ACTIVITY —
Treat the line containing "devices and tooltip" as the first line of the answer and the last line of the data as its final line, reproducing every line between exactly.

INPUT section start

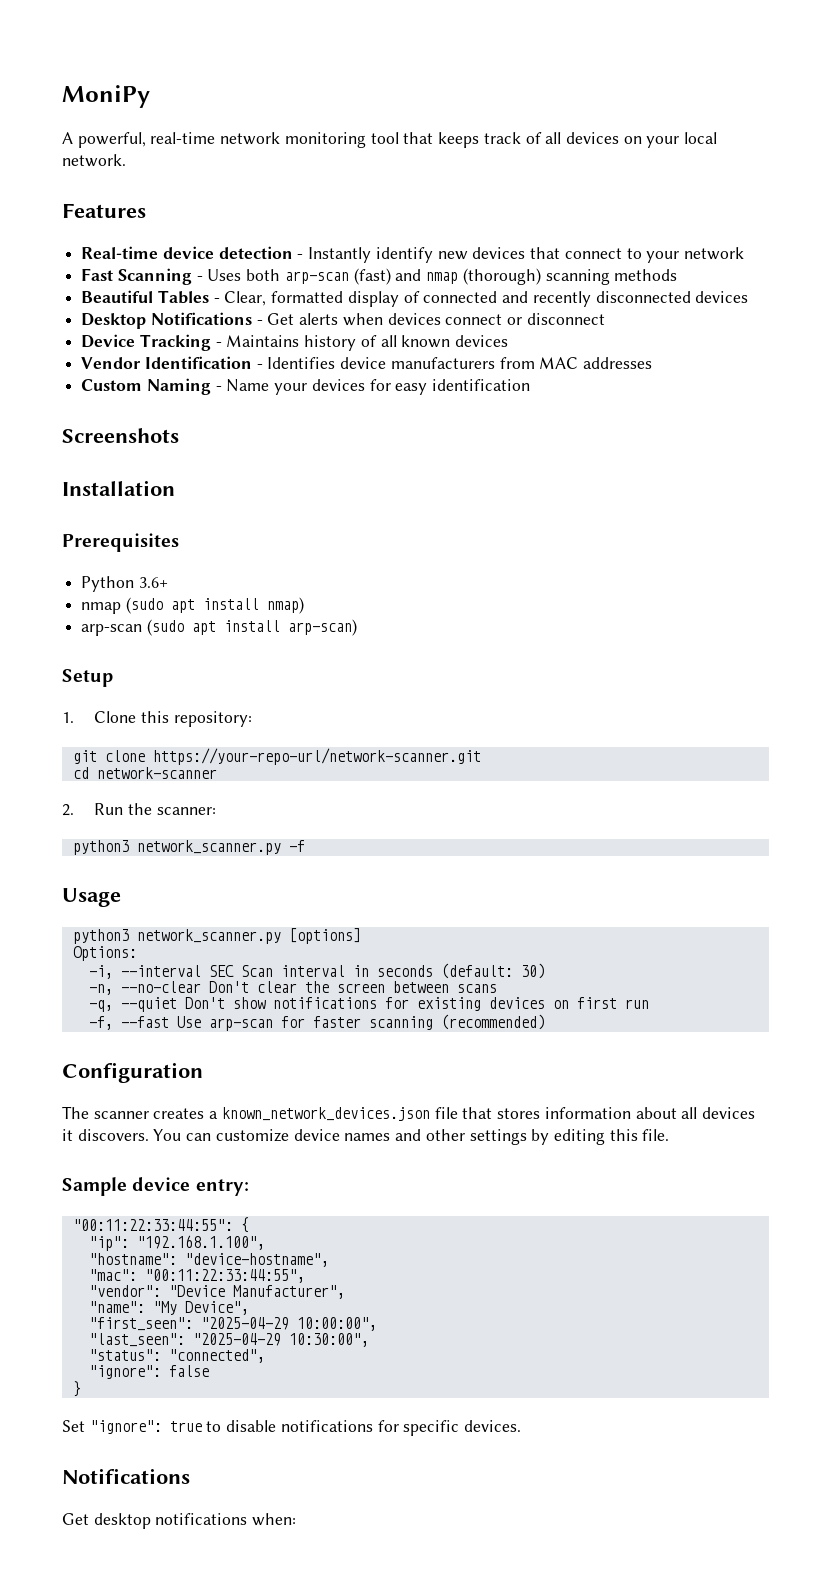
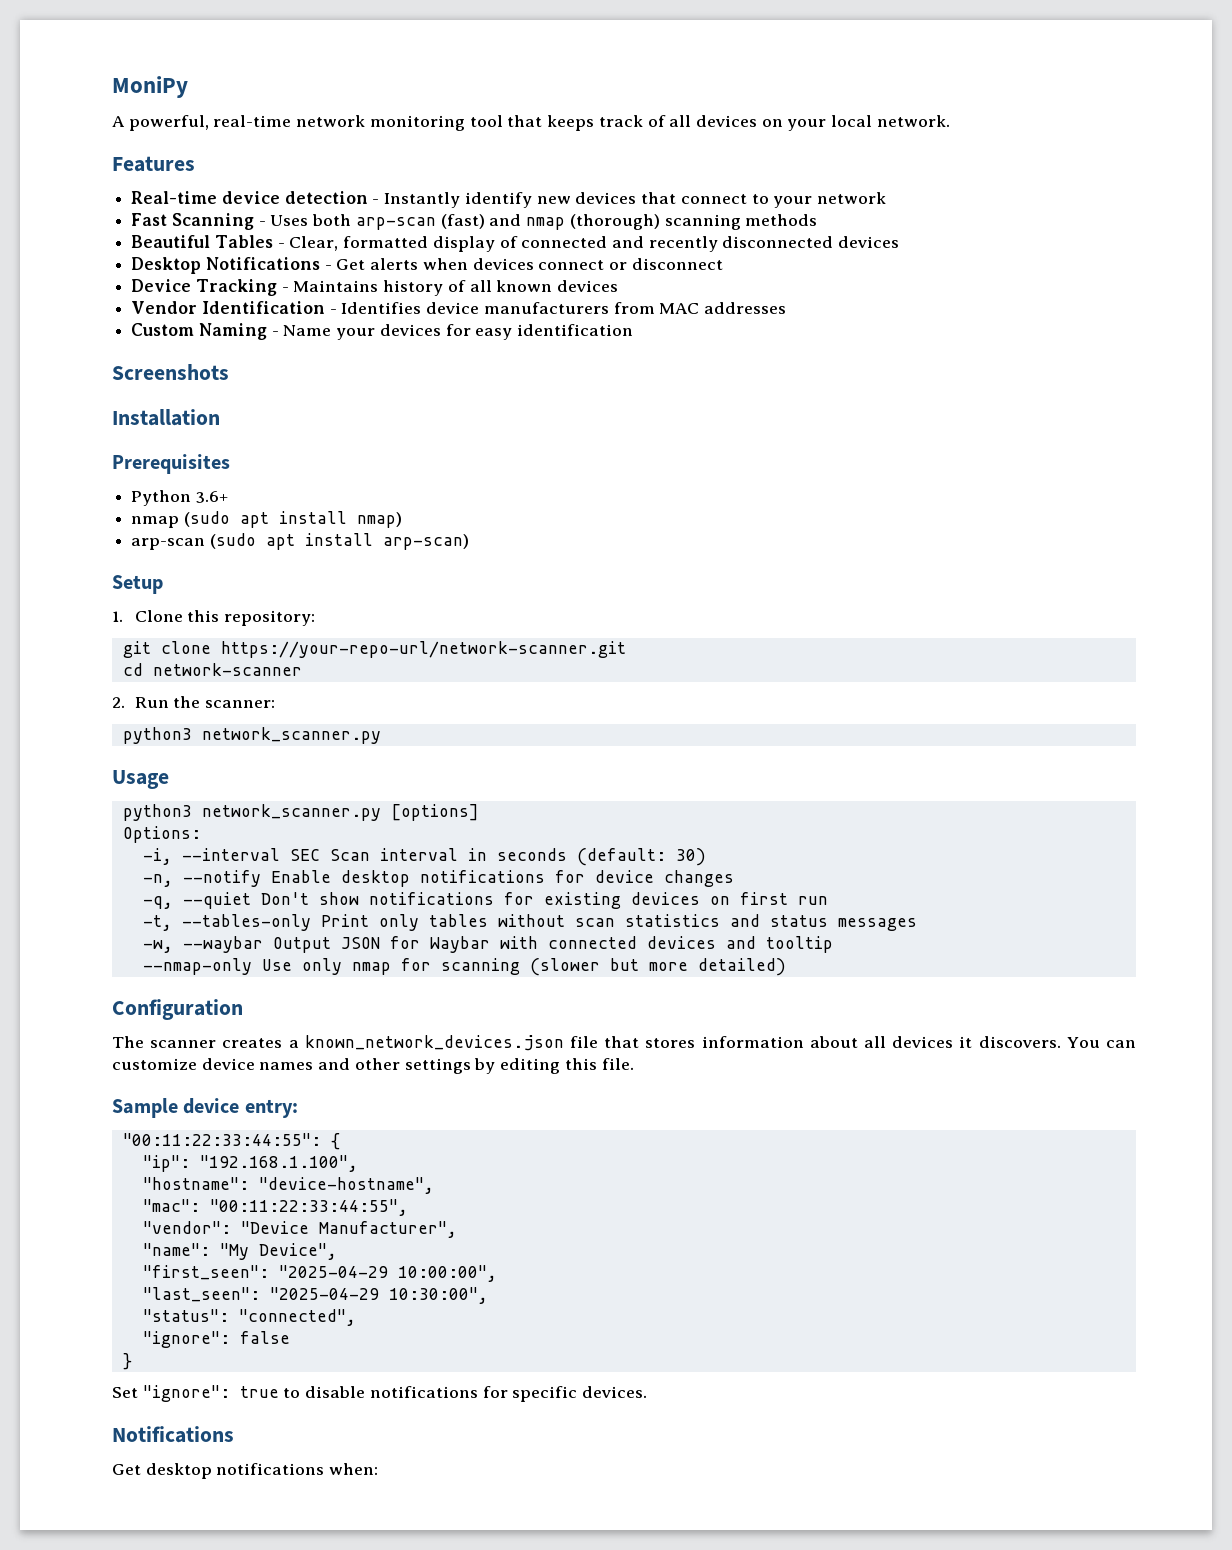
  2. Run the scanner:
- python3 network_scanner.py -f
+ python3 network_scanner.py
- -n, --no-clear Don't clear the screen between scans
+ -n, --notify Enable desktop notifications for device changes
- -f, --fast Use arp-scan for faster scanning (recommended)
+ -t, --tables-only Print only tables without scan statistics and status messages
+ -w, --waybar Output JSON for Waybar with connected devices and tooltip
+ --nmap-only Use only nmap for scanning (slower but more detailed)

INPUT section end

TASK OUTPUT —
+ -w, --waybar Output JSON for Waybar with connected devices and tooltip
+ --nmap-only Use only nmap for scanning (slower but more detailed)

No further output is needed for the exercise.